Most states tax Roth conversions as ordinary income (following federal treatment). Exceptions:

  • No income tax states (AK, FL, NV, SD, TN, TX, WA, WY): Conversions have no state tax impact — an ideal environment for large conversions
  • PA: Does not tax Roth conversions (Pennsylvania does not tax retirement income)
  • IL: Does not tax retirement income, so conversions may be state-tax-free

Implementing Regulations

Roth conversion regulations are found in 26 CFR SS 1.408A-4 (recharacterizations) and SS 1.408A-5 (required distributions from Roth IRAs). Treasury has issued additional guidance through notices and revenue procedures.
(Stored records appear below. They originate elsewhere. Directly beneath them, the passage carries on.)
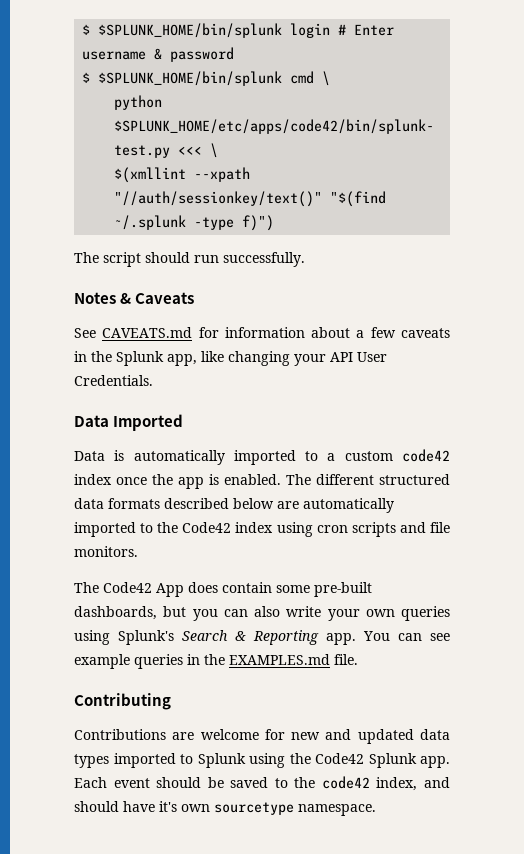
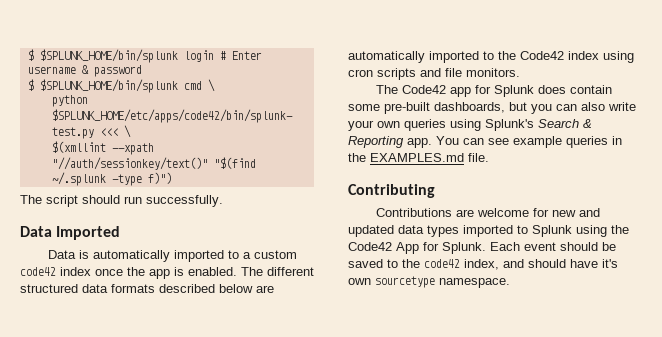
[74,292,195,304] [74,327,450,338] [74,351,387,366] [74,375,153,386] // Notes & Caveats // See CAVEATS.md for information about a few caveats in the Splunk app, like changing your API User Credentials. -> (223, 201) none
[156,583,184,597] App -> [449,85,534,97] app for Splunk
[368,753,450,768] Splunk app. -> [396,242,486,254] App for Splunk.

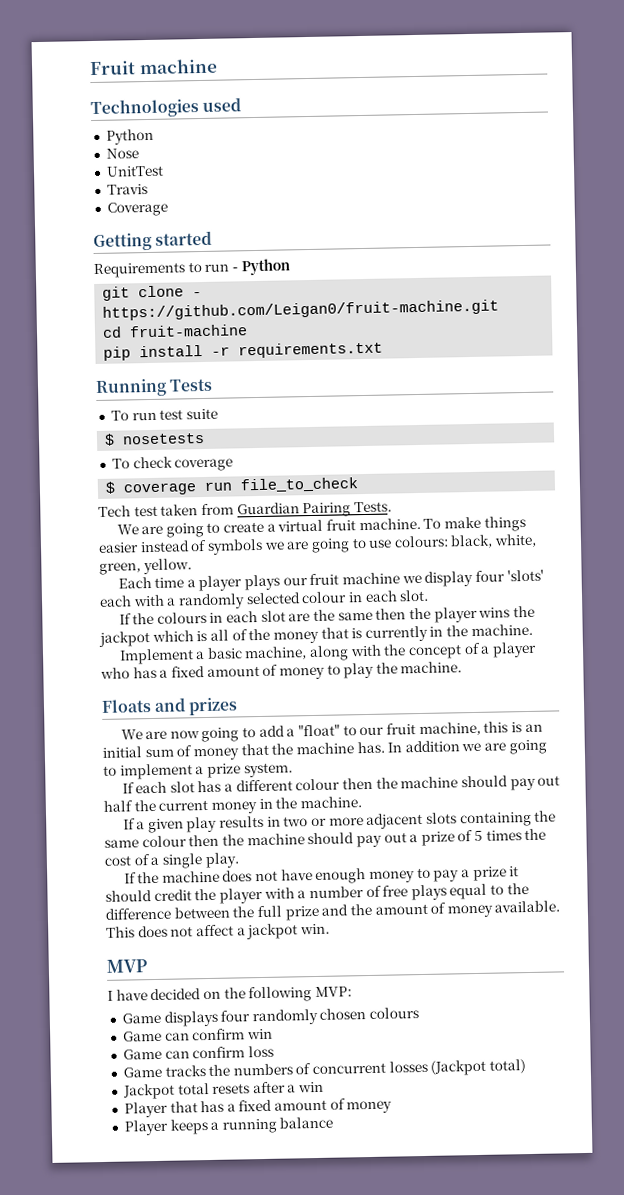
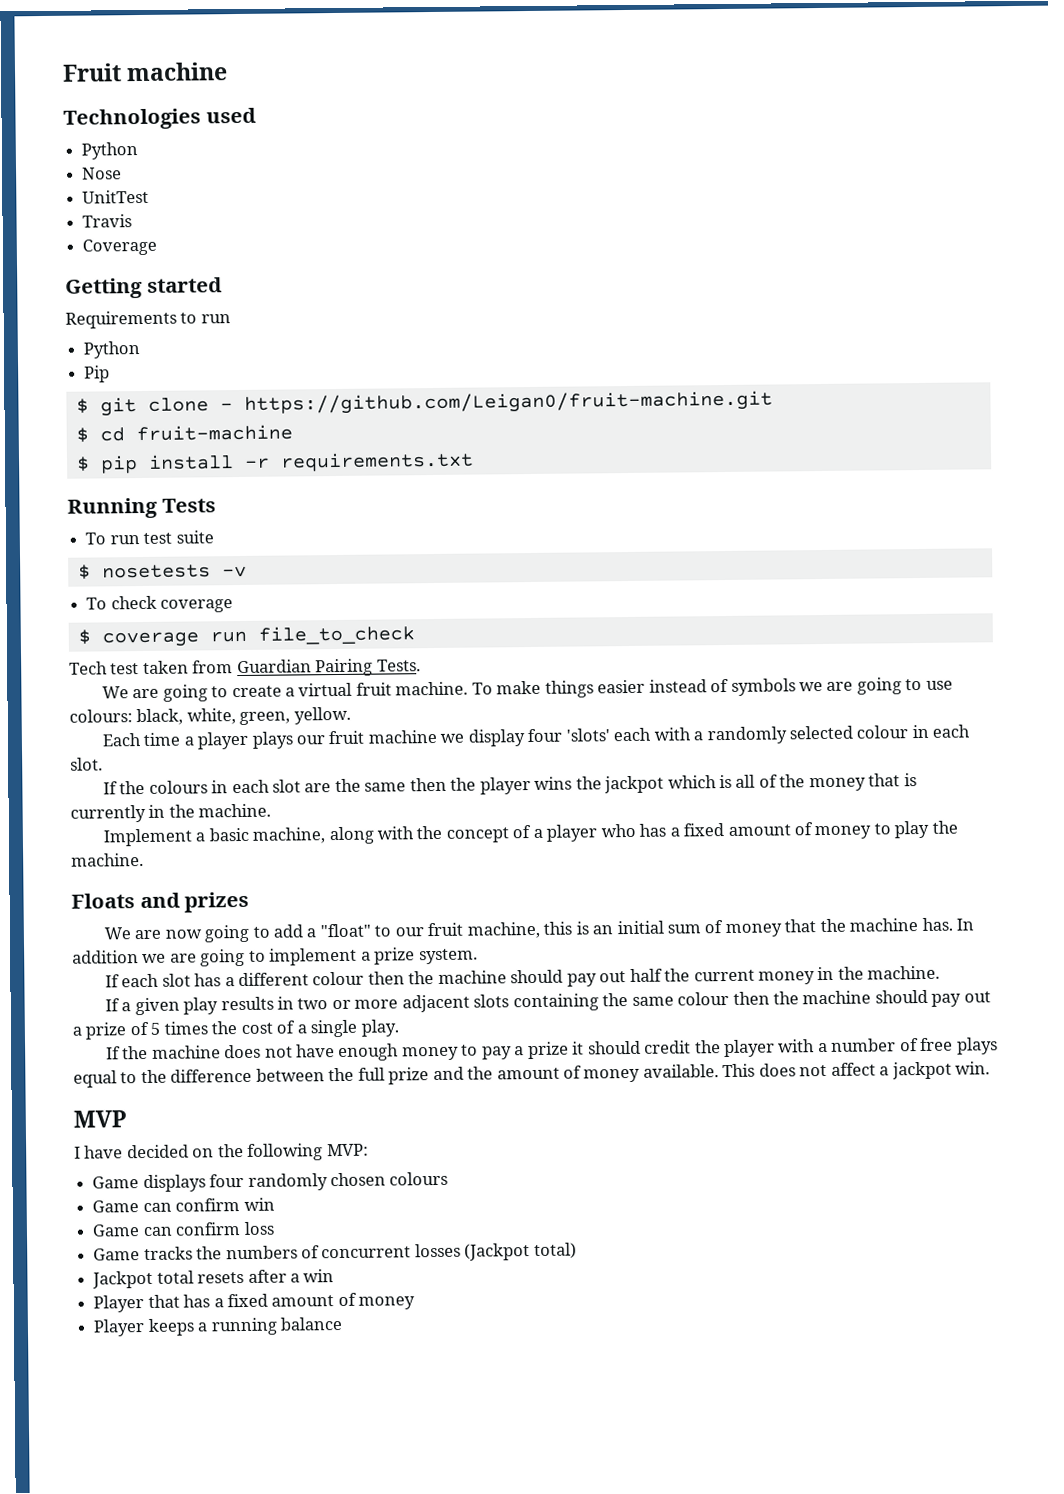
[231,258,290,276] - Python // -> [83,341,141,359] [84,365,111,383] [75,398,89,414] // Python // Pip // $
(500, 310) none -> [75,427,89,443] $
(249, 331) none -> [75,456,90,472] $
(206, 438) none -> [221,565,247,578] -v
Pending Legislation (119th Congress)

  • HR 6450 — Would permit rollover contributions from Roth IRAs to designated Roth accounts (e.g., Roth 401(k)s), adding flexibility for Roth consolidation. Status: Introduced.
  • S 3352 — Senate companion permitting rollover contributions from Roth IRAs to designated Roth accounts. Status: Introduced.
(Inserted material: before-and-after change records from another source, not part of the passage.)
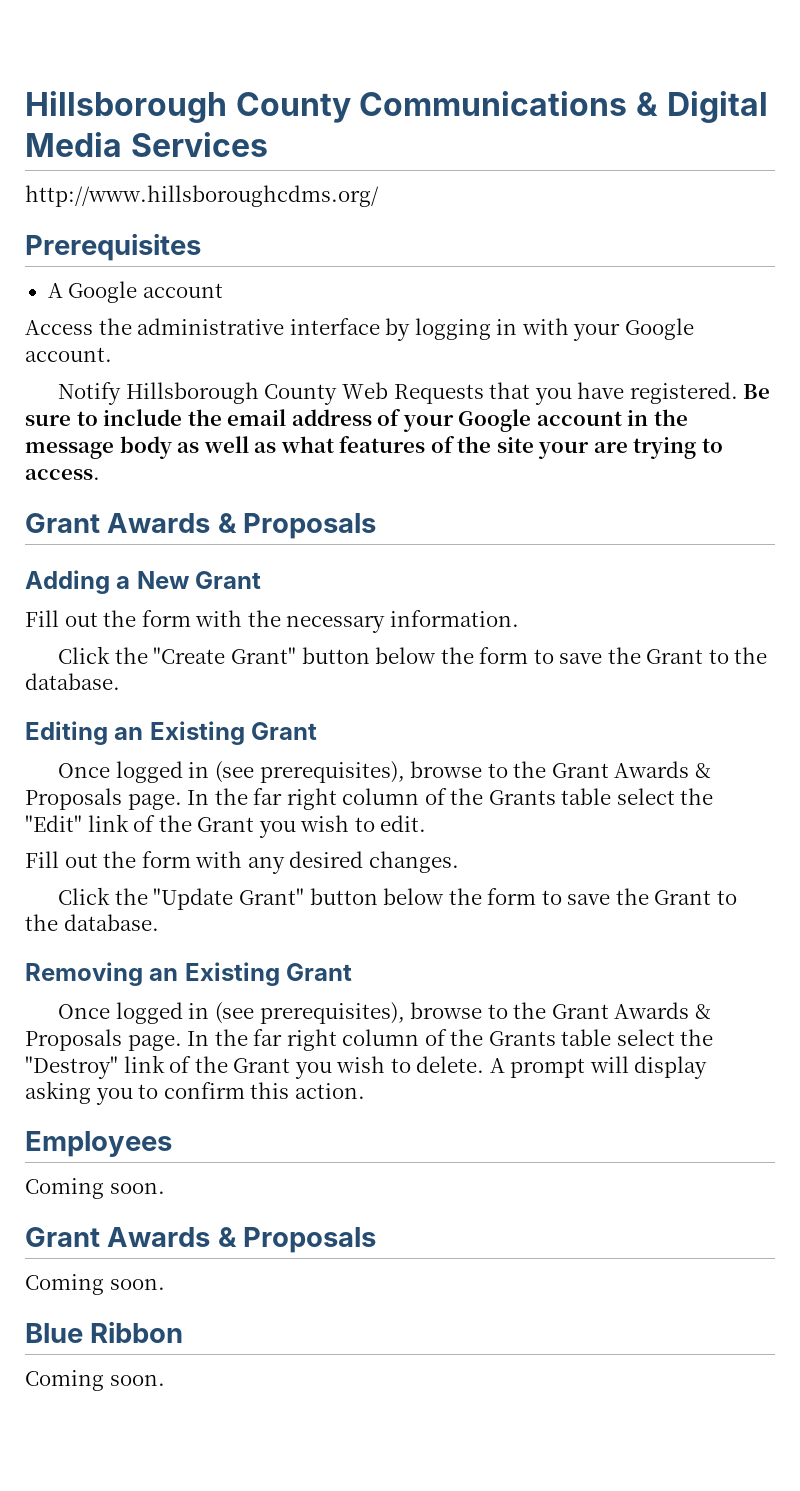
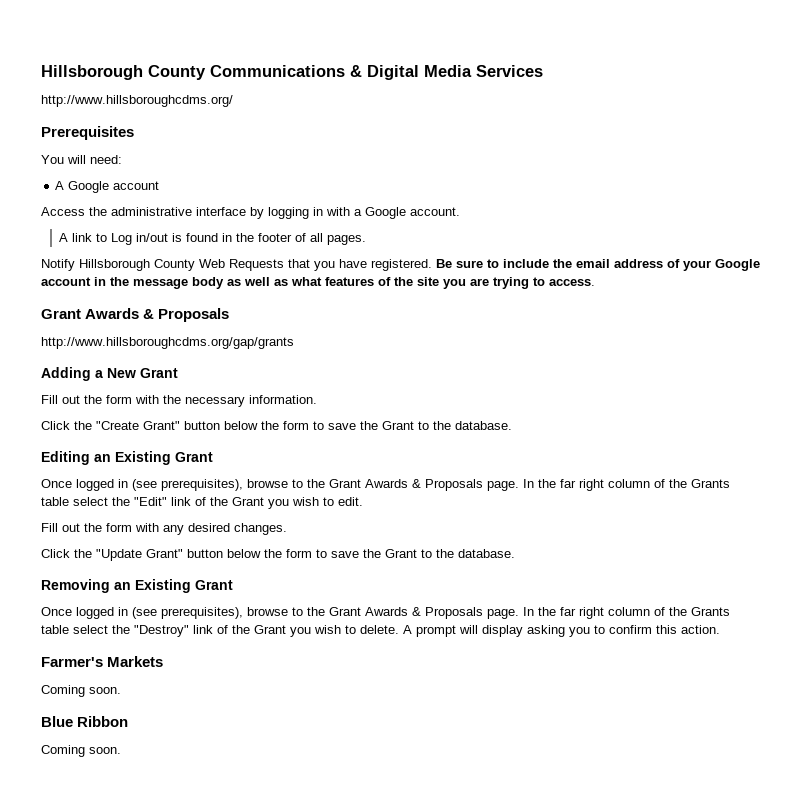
(201, 247) none -> [41,155,122,164] // You will need:
[573,323,621,341] your -> [354,209,362,216] a
(112, 354) none -> [58,233,366,245] // A link to Log in/out is found in the footer of all pages.
[538,441,590,459] your -> [443,279,466,289] you
(377, 526) none -> [41,337,294,349] // http://www.hillsboroughcdms.org/gap/grants
[25,1131,172,1157] [25,1178,165,1199] [25,1227,377,1253] Employees // Coming soon. // Grant Awards & Proposals -> [41,656,164,667] Farmer's Markets

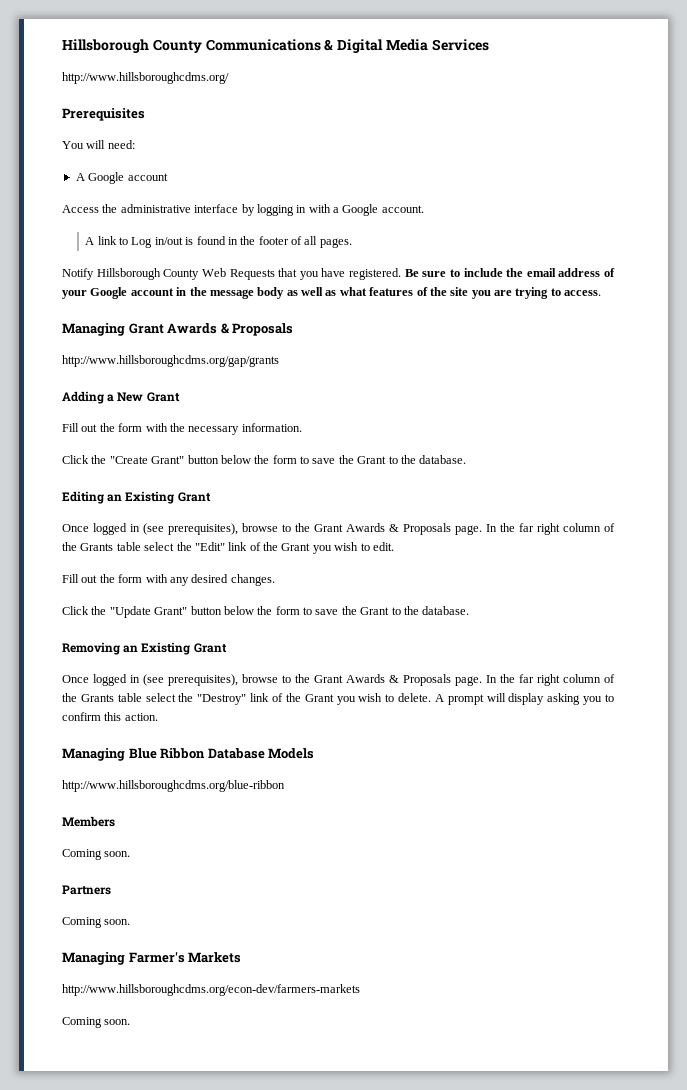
(595, 282) none -> [62,323,125,336] Managing
[41,656,164,667] [41,685,121,697] [41,716,129,727] [41,745,121,757] Farmer's Markets // Coming soon. // Blue Ribbon // Coming soon. -> [62,748,315,761] [62,780,285,792] [62,816,115,827] [62,849,131,860] [62,885,111,895] [62,917,131,928] [62,952,242,965] [62,984,360,996] [62,1017,131,1028] Managing Blue Ribbon Database Models // http://www.hillsboroughcdms.org/blue-ribbon // Members // Coming soon. // Partners // Coming soon. // Managing Farmer's Markets // http://www.hillsboroughcdms.org/econ-dev/farmers-markets // Coming soon.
Broader Roth restrictions (backdoor Roth prohibitions, mega backdoor Roth limits, large-balance caps) have been proposed in prior Congresses but have not been reintroduced as standalone legislation in the 119th.

Recent Developments

  • Rate structure uncertainty is lower than it was in 2024-2025: With the current individual tax brackets now permanent law, Roth conversion decisions can focus more on lifetime rate arbitrage, IRMAA thresholds, and estate goals than on a near-term scheduled tax-rate reset.
  • Backdoor Roth remains legal: Despite multiple legislative proposals in prior Congresses to eliminate the backdoor Roth strategy (notably in the Build Back Better Act), no restriction has been enacted. The backdoor Roth (contribute non-deductible to Traditional IRA, then convert to Roth) remains available, and no 119th Congress bill specifically targets it.
  • Mega backdoor Roth also intact: The mega backdoor Roth (after-tax 401(k) contributions converted to Roth) was nearly eliminated in 2021 legislation. It remains available for plans that allow after-tax contributions and in-service distributions or in-plan Roth conversions. Estimated at $23,000-$46,500 in additional annual Roth savings depending on age and total 415(c) limit usage.
  • Medicare IRMAA awareness growing: More retirees are discovering that large Roth conversions trigger Medicare Income-Related Monthly Adjustment Amount (IRMAA) surcharges two years later. A $150,000 conversion can increase Medicare Part B and Part D premiums by $1,000-$4,000+/year for the affected year. Multi-year conversion strategies that stay below IRMAA thresholds are becoming standard planning advice.